Presently, we're engaged in voting on a 'consensual' agreement that is only marginally better than the terms AA laid out before the bankruptcy judge.  One co-worker aptly described it is as the difference between a sh!t sandwich and a sh!t sandwich with mustard.  While it doesn't involve direct pay cuts, the increased amount we pay for medical insurance will have the same effect, and the meager pay increases of 1.5% will very likely be offset by medical costs as well.  Hundreds, possibly thousands, of AA workers will lose their jobs.

There's a lot of anger and frustration here driving people toward voting against this contract proposal.  I fully understand that, and in my darker moments, I can even embrace it.  But I have to protect my family as best I can.  I'll probably vote to accept this POS.

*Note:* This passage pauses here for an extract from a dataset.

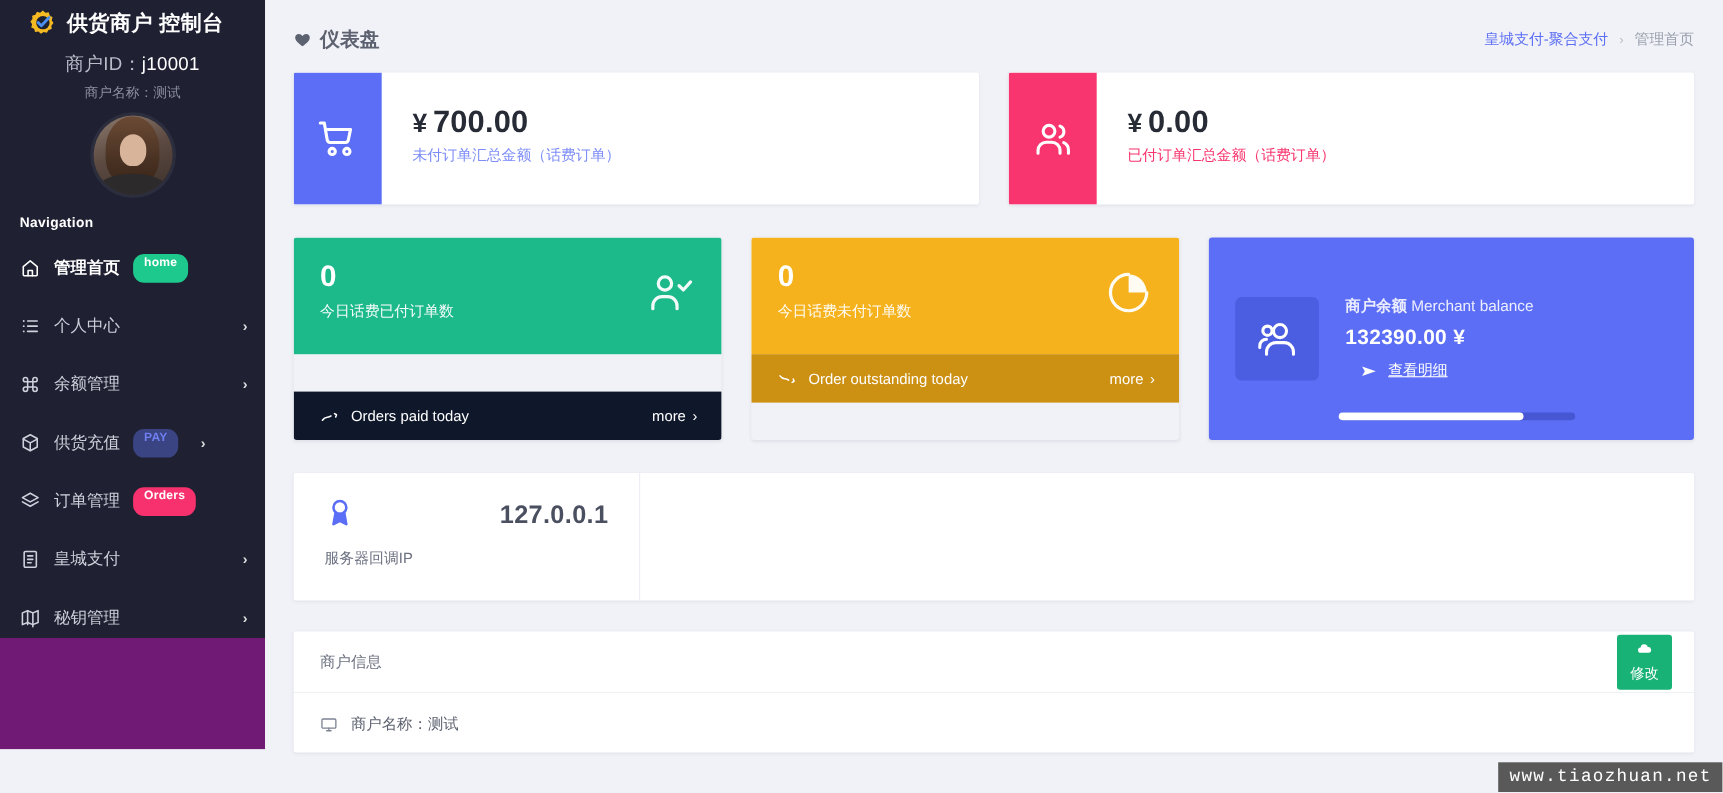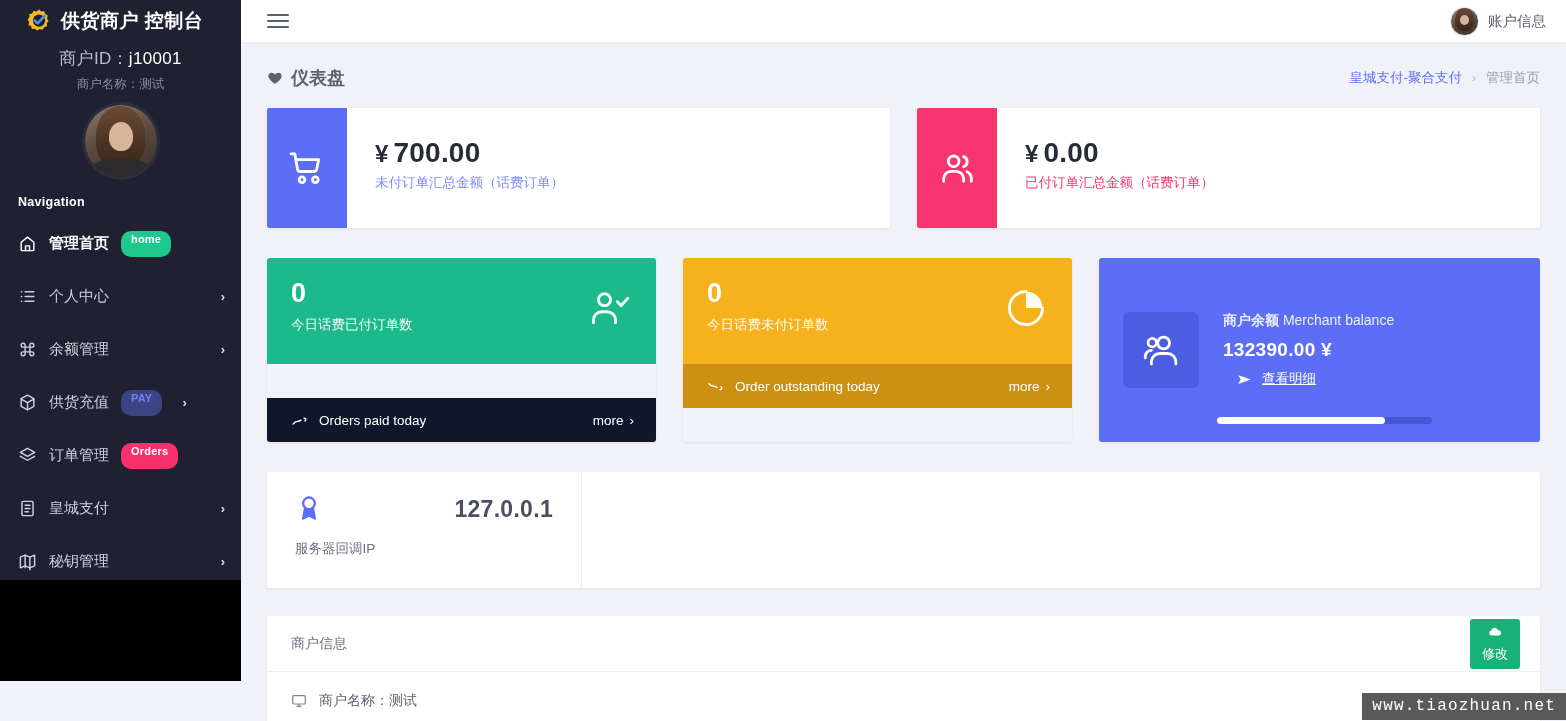"供货商户 控制台" #sidebar { background: #000000 -> #701a75 }
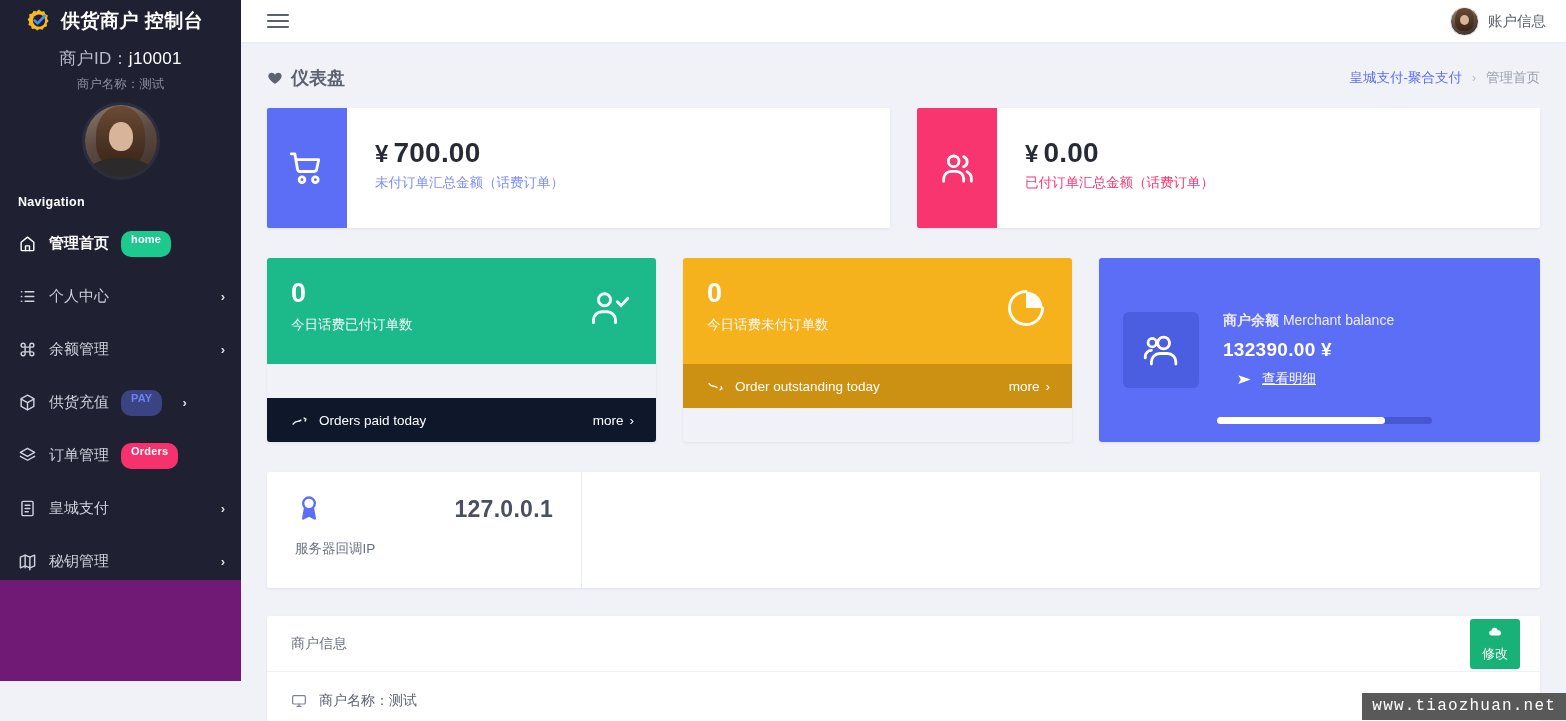"账户信息" header.topbar { html: <header> <div> <span></span> <span></span> <span></span> </div> <div> <div> <span></span> <span></span> </div> <span>账户信息</span> </div> </header> -> none }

Even with this, it's not over.  The company may offer an early out incentive that initially appears tempting.  Qualified employees may receive about $40K to leave.  They'd give up all seniority and recall rights.  But here's the kicker - AA is trying to get rid of retiree medical benefits too.  I've been pre-funding that since I hired in back in 1987.  It was supposed to cover the time between retirement and my eventual Medicare, but if it's removed, I simply cannot afford to retire early and pay for medical coverage too.  It would be the equivalent of a 75% pay cut, and that's not enough to live on right now.

So if the job doesn't go away, I may turn into one of those old farts we describe as retired-in-place.  Don't misunderstand me.  I actually like my job and I'm very good at it, but it's the rest of the BS that goes along with it that is really annoying.  Who knows?  I may be back on the bike riding to work again in the near future.